EXPECTATIONS: I initially planned on getting a feel for the Dolphin Tale canon by watching Dolphin Tale 1: First Blood. But all of a sudden, life just seemed too short to watch two saccharine kids' movies about delphine amputees in one week.From what I understand, Winter - the dolphin from the first film, a real dolphin who lost her dorsal fins at a young age - will get repo'ed if she doesn't get a dolphin BFF in 30 days. Sawyer (Nathan Gamble), the kid protagonist of the first film, plans to save the day by assembling the crew from the first film for a critical mission. Step 1: Get another dolphin. Step 2: Look at the two dolphins and smile amidst inspirational music.
REALITY: In The Untouchables, Charles Martin Smith played an untouchable who turned out to have the most important things to say, but nobody took him seriously. It appears that gave him the idea for writing and directing Dolphin Tale 2: Children of Authority.
Dolphin looks pretty happy to me. What's the problem?
This film plays by all the kid-movie rules. Harry Connick, Jr. plays Dr. Clay Haskett, the head honcho at the Clearwater Marine Aquarium (essentially a hospital for dogs and cats of the sea). The two teenage protagonists, Sawyer and Hazel (Cozi Zuehlsdorff), have roles of authority. They have all the answers. They each have a single parent who dotes on them and puts up with their shit. Sawyer makes documentaries and lectures volunteers; all the girl volunteers in his age range visibly have a crush on him. Hazel lives in a boathouse. (What kid hasn't wanted to live in some shaky structure inside a tree and/or ocean?) They clearly love each other but never admit it.
So Dolphin Tale 2 takes these children of authority and puts them in a situation that will test every inch of their resolve: Their dolphin feels lonely.

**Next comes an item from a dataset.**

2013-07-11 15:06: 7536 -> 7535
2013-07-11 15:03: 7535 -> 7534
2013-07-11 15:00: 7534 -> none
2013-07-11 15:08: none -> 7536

To condense the first half of the film, Winter needs a roommate. Smith inserts himself into the film as a USDA inspector who threatens to move Winter if the aquarium's staff fails to find her a friend. To ratchet the tension further, Sawyer gets a prestigious scholarship that only an idiot or an adolescent lost in puberty would pass up.
The whole series is a scheme to throw Morgan Freeman into a pool.
Both of these "conflicts" come with toothless ticking clocks. Smith's direction never makes the passage of time clear, so the tension of time consists mostly of our teenage heroes vacillating as the adults repeatedly scream, "You need to make a decision soon!"
As for the other conflicts & Hazel suffers a paroxysm of entitlement when the time comes for a healthy dolphin to leave their animal hospital for the wild. Hazel responds by ignoring her father and wondering why he doesn't listen to the words she doesn't say. (Fortunately for Hazel, the dolphin later appears in the Gulf of Mexico, so that dolphin will probably check back in real soon.) Tom Nowicki plays a Richard Branson-esque investor who nags the characters about making Winter happy up or else. Fortunately, the parent characters - played by Connick and Ashley Judd - avoid conflict by indulging their kids' hormonal myopia and recalcitrance. With that parenting style, I hope Sawyer's scholarship has a "temper tantrum" clause.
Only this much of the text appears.